Derrière eux, Lewis Hamilton connaît une nouvelle désillusion. Le pilote Ferrari est victime d’un problème de freins et doit abandonner très tôt. Carlos Sainz, Sergio Pérez et Lance Stroll ne verront eux non plus pas l’arrivée.
Lance Stroll s’arrête, la course de Norris bascule
Tout change lorsque Lance Stroll immobilise son Aston Martin. La direction de course déclenche une voiture de sécurité virtuelle. Le timing est catastrophique pour Norris : le Britannique vient de dépasser l’entrée des stands et ne peut donc pas profiter immédiatement de la neutralisation pour changer ses pneus.
Antonelli et Verstappen, eux, bénéficient de l’occasion. Leur passage par les stands leur coûte beaucoup moins de temps puisque l’ensemble des pilotes roule à vitesse réduite. Lorsque Norris peut enfin effectuer son arrêt, la neutralisation touche à sa fin. McLaren aggrave encore la situation avec un passage aux stands particulièrement lent. Le Britannique perd la tête et ressort derrière Antonelli et Verstappen.
Charles Leclerc, qui choisit de ne pas s’arrêter pendant la voiture de sécurité virtuelle, récupère provisoirement la première place. Mais le Monégasque doit encore changer ses pneus. Il prolonge son relais pendant une grande partie de la course avant de finalement rentrer aux stands après 48 tours. Antonelli récupère alors définitivement les commandes.
Norris revient sur Verstappen, mais dépasser au Madring relève du casse-tête
Norris ne renonce pas. Avec des pneus plus frais et une McLaren rapide, le Britannique revient progressivement sur Verstappen. Mais le nouveau tracé madrilène confirme les inquiétudes exprimées avant la course : les possibilités de dépassement sont extrêmement limitées.
Norris se rapproche jusqu’à évoluer à moins d’une seconde de la Red Bull, sans parvenir à trouver l’ouverture. Devant eux, Antonelli profite de leur duel et sécurise sa première place. Le pilote Mercedes franchit finalement la ligne d’arrivée avec 4,351 secondes d’avance sur Verstappen. Norris termine troisième, à seulement quelques dixièmes du Néerlandais.

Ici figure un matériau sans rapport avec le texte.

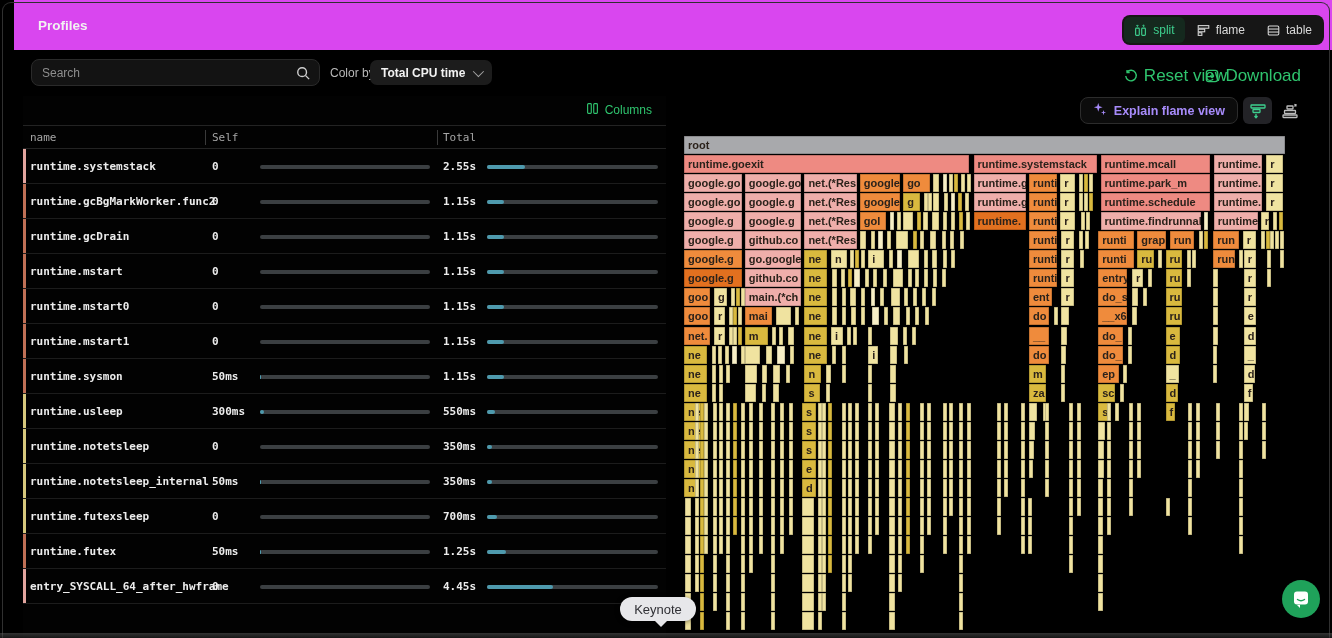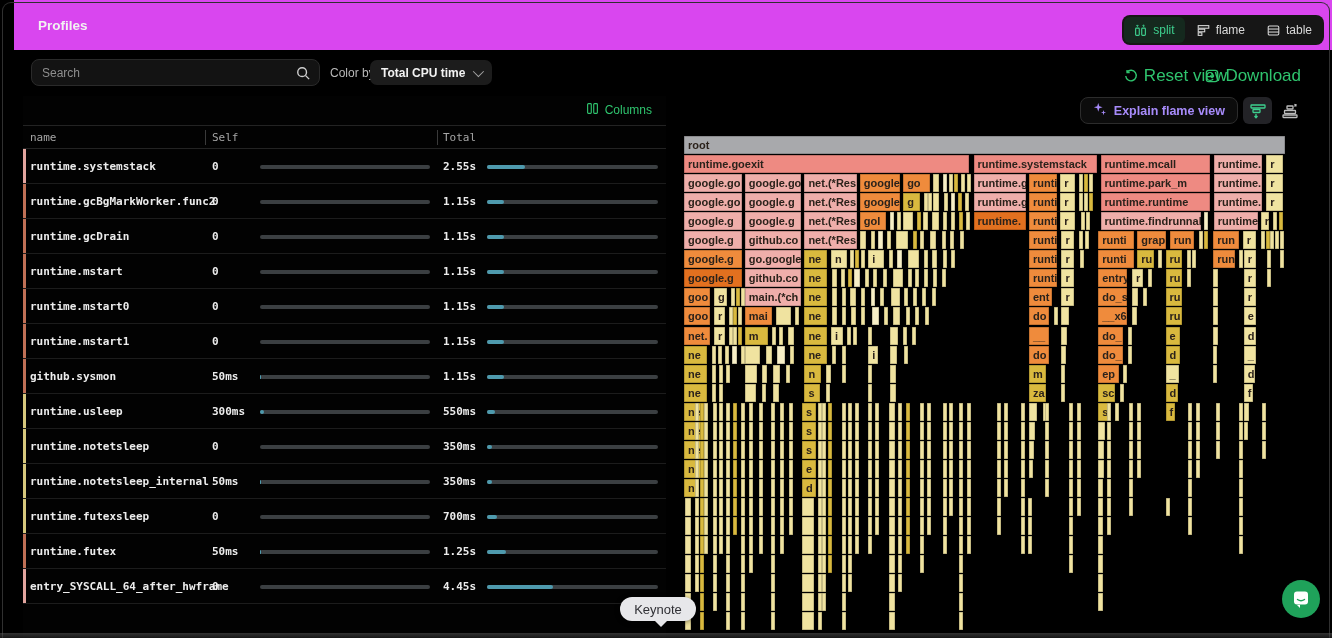--- a/index.html
+++ b/index.html
@@ -425,7 +425,7 @@
         <div class="flame-cell" style="left: 65.6%; width: calc(0.5% - 1.2px); background: rgb(240, 227, 160);"></div>
         <div class="flame-cell" style="left: 66.4%; width: calc(0.5% - 1.2px); background: rgb(240, 227, 160);"></div>
         <div class="flame-cell" style="left: 67.2%; width: calc(0.6% - 1.2px); background: rgb(217, 185, 62);"></div>
-        <div class="flame-cell" style="left: 69.2%; width: calc(18.4% - 1.2px); background: rgb(238, 138, 130);">runtime.runtime</div>
+        <div class="flame-cell" style="left: 69.2%; width: calc(18.4% - 1.2px); background: rgb(238, 138, 130);">runtime.schedule</div>
         <div class="flame-cell" style="left: 88%; width: calc(8.2% - 1.2px); background: rgb(239, 174, 170);">runtime.</div>
         <div class="flame-cell" style="left: 96.7%; width: calc(3% - 1.2px); background: rgb(240, 227, 160);">r</div>
       </div>

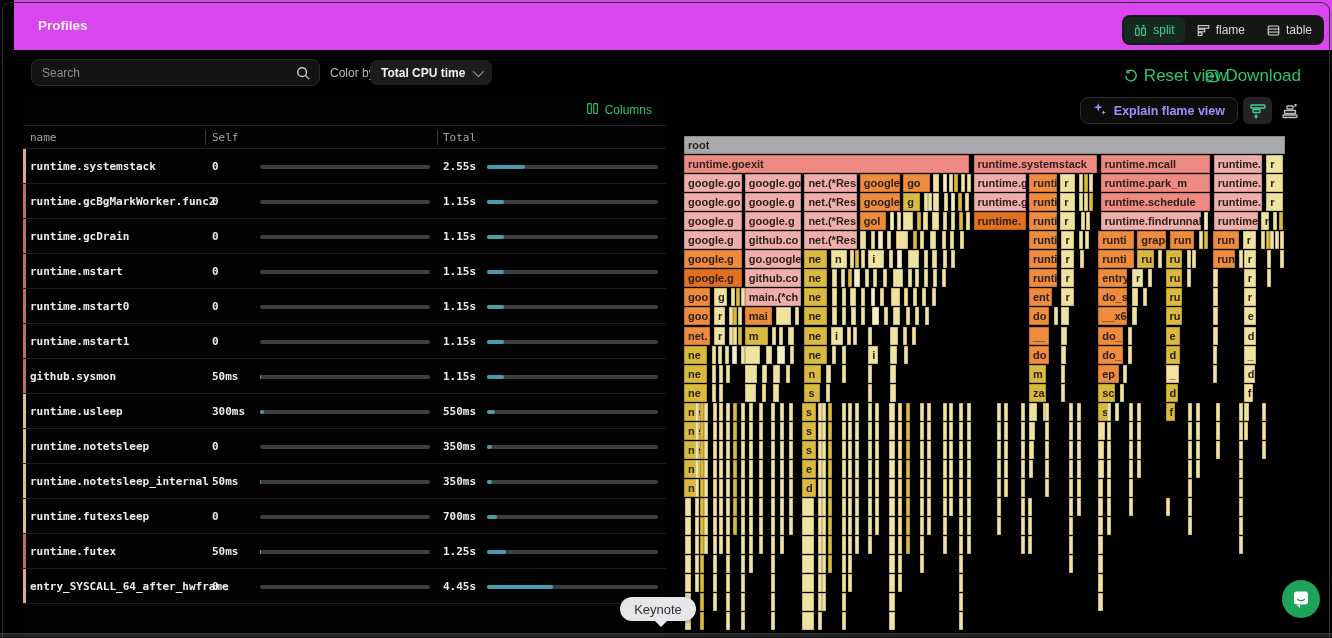--- a/index.html
+++ b/index.html
@@ -261,7 +261,7 @@
       </div>
       <div class="trow">
         <span class="accent" style="background:#bf6f55"></span>
-        <span class="fname">github.sysmon</span>
+        <span class="fname">runtime.sysmon</span>
         <span class="fself">50ms</span>
         <span class="bar bar-self">
           <span class="fill" style="width:0.6%"></span>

Charles Leclerc prend la quatrième place devant George Russell. Liam Lawson termine sixième, Franco Colapinto septième, Oscar Piastri huitième, Arvid Lindblad neuvième et Nico Hülkenberg dixième. Esteban Ocon échoue aux portes des points avec la 11e place, juste devant Pierre Gasly, 12e. Fernando Alonso termine 17e devant Valtteri Bottas.

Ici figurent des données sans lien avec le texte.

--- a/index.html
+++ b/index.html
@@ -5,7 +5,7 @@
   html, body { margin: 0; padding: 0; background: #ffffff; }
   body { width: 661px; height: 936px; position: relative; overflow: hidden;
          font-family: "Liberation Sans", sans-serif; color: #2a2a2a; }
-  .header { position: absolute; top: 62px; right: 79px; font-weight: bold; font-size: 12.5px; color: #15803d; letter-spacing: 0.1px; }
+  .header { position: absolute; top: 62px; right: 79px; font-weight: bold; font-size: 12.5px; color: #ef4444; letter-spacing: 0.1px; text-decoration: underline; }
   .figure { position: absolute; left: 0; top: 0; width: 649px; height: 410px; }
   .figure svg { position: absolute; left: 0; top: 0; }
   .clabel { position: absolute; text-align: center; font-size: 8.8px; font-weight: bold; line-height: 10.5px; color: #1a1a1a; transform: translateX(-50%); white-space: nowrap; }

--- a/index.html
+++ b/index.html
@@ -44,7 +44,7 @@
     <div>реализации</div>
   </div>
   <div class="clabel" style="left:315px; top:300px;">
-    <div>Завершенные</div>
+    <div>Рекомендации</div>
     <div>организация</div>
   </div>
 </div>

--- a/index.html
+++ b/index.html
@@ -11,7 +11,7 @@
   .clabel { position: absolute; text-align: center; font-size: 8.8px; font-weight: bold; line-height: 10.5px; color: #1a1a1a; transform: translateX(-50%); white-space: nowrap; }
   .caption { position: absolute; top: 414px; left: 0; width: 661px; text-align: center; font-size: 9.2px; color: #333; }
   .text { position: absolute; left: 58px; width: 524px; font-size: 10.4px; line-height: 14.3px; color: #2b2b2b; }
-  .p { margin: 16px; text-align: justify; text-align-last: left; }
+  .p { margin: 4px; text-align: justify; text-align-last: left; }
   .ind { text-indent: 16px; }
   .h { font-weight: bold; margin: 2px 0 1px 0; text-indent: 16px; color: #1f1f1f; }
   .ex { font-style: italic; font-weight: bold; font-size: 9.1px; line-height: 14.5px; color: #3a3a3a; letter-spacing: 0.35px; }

Antonelli : « Je me sens un peu mal pour Lando »
Antonelli ne cache pas que la voiture de sécurité virtuelle a complètement changé le scénario de la course. Quelques instants après avoir franchi la ligne d’arrivée, l’Italien reconnaît à la radio avoir bénéficié des circonstances : « J’ai eu de la chance avec la voiture de sécurité virtuelle, je me sens un peu mal pour Lando. »
Norris ne peut que constater les dégâts après avoir dominé le début du Grand Prix. « Il n’y avait rien que je puisse faire. La chance n’était simplement pas de notre côté. » Le Britannique estime également que sa performance méritait mieux : « Je pensais que nous méritions de gagner aujourd’hui. »
Antonelli porte son avance à 81 points au championnat
Cette huitième victoire de la saison permet à Antonelli de renforcer encore son emprise sur le championnat du monde. Après 14 Grands Prix, le pilote Mercedes compte désormais 292 points, contre 211 pour son coéquipier George Russell. Son avance passe donc à 81 points.
Après son extraordinaire victoire à Monza une semaine plus tôt, Antonelli enchaîne un deuxième succès consécutif et grave son nom dans l’histoire du nouveau circuit madrilène. Norris, lui, quitte Madrid avec une troisième place qui ne reflète pas la physionomie de sa course : poleman, leader autoritaire pendant le premier relais, il a perdu la victoire lorsque la voiture de sécurité virtuelle est apparue au pire endroit possible pour lui.